Guilhem Cottet, gerente geral da União das Produtoras Fonográficas Independentes da França

AMPARO AOS PEQUENOS SELOS

Ainda que os resultados práticos estejam por aparecer, a indústria local está otimista com os benefícios do imposto, principalmente por enxergar nele um suporte à criação artística não comercial.

“Acredito que o impacto, mesmo mínimo, ainda permitirá que algumas pequenas gravadoras sobrevivam nestes tempos de queda nas vendas (CDs e, em breve, LPs). Qualquer imposto sobre a mortal indústria do streaming é uma causa a ser defendida por todos aqueles que querem que a música seja uma fonte de criatividade e criação, e não apenas uma simples fonte de renda rápida", diz Jacques Denis, jornalista que escreve sobre o cenário musical para veículos como Liberátion e Pan African Music.

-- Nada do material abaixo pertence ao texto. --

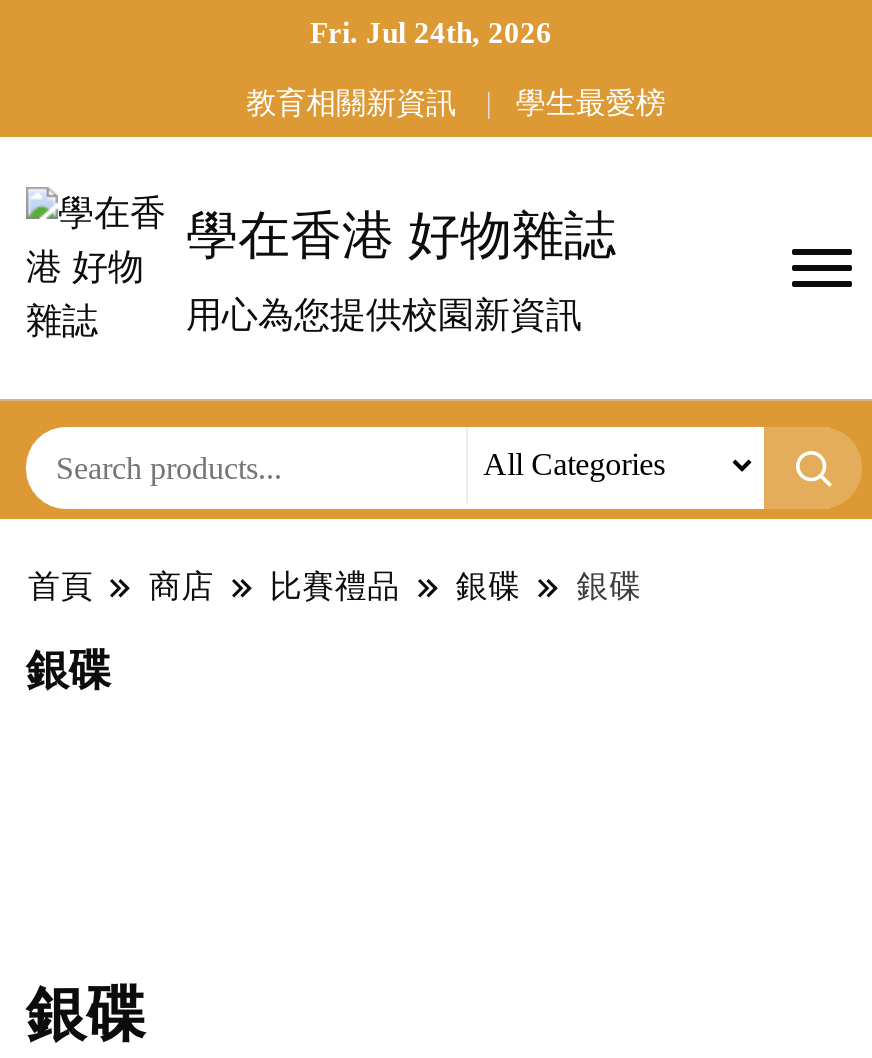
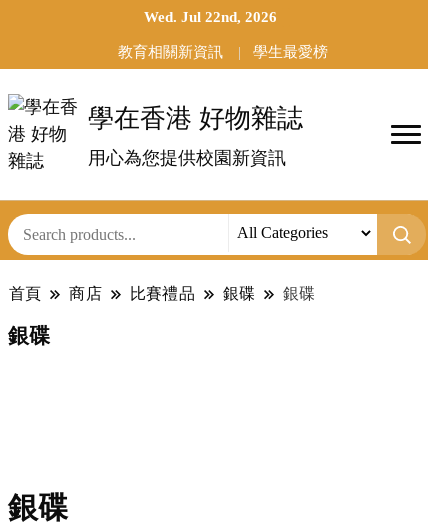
[310,17,552,49] Fri. Jul 24th, 2026 -> [144,9,277,25] Wed. Jul 22nd, 2026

Para Laurent Bizot, fundador de A&R da No Format! Records, selo francês surgido em 2004 e que lança trabalhos de artistas como Salif Keita, Lucas Santtana e Balake Sissoko, o imposto deverá contribuir para que o mercado desse país não se resuma apenas ao que é popular:

“Sabemos que as gravadoras independentes trabalham naturalmente pela diversidade. Elas são movidas pela paixão, pelo amor à música, mais do que pelas expectativas de lucro. Por isso, frequentemente trabalham em nichos de mercado, não necessariamente no mainstream. Elas fazem um trabalho importante na área, explorando e desenvolvendo artistas quando ainda estão no começo, investindo esforço, orientação e dinheiro para ajudá-los a aumentar sua base de fãs. Fazem suas escolhas com base no instinto e na intuição, mais do que na análise de mercado, e é por isso que frequentemente descobrem grandes talentos antes das grandes empresas. Porque o sucesso nem sempre é previsível. Então, temos que lutar para estabelecer regulamentação e proteger a arte e o artista.”

COMO ESTÁ A DISCUSSÃO

EM OUTROS PAÍSES

Canadá

Em junho de 2024, a Comissão de Rádio e TV local anunciou que empresas como Spotify e Netflix passariam a pagar 5% dos lucros obtidos no país, estimados em cerca de 1,25 milhão de dólares canadenses anuais. Uma decisão judicial, porém, pausou a aplicação do imposto. Ao mesmo tempo, as empresas contra-atacaram o projeto de lei criando um grupo chamado DiMa (Associação das Mídias Digitais, na sigla em inglês). Um site chamado “Pare a Taxa do Streaming” foi lançado e traz textos contrários à cobrança, argumentando, por exemplo, que as empresas serão obrigadas a aumentar as suas mensalidades se a lei passar a valer. Fazem parte do grupo Amazon, YouTube, Spotify, Netflix e Apple, entre outros.

Estados Unidos

Não há uma legislação federal sobre o assunto. Como é comum no país, cada estado é livre para se organizar da forma que achar melhor. Assim, as empresas precisam pagar uma taxa na Flórida, mas não no Arkansas, por exemplo. Há até diferenças entre cidades: Chicago conseguiu incluir as plataformas digitais em um imposto sobre entretenimento que já existia; já Nova York não recolhe imposto destas mesmas empresas.

Reino Unido

Em abril, políticos de diferentes partidos começaram uma campanha para que empresas como Netflix e Amazon repassem ao menos 5% dos lucros obtidos no país. O dinheiro seria gerido por uma organização do governo, com o objetivo de fomentar a produção local, incluindo produções da BBC. A Netflix criticou a proposta, argumentando que “impostos diminuiriam a competitividade e penalizariam o público, que acabaria arcando com os custos maiores".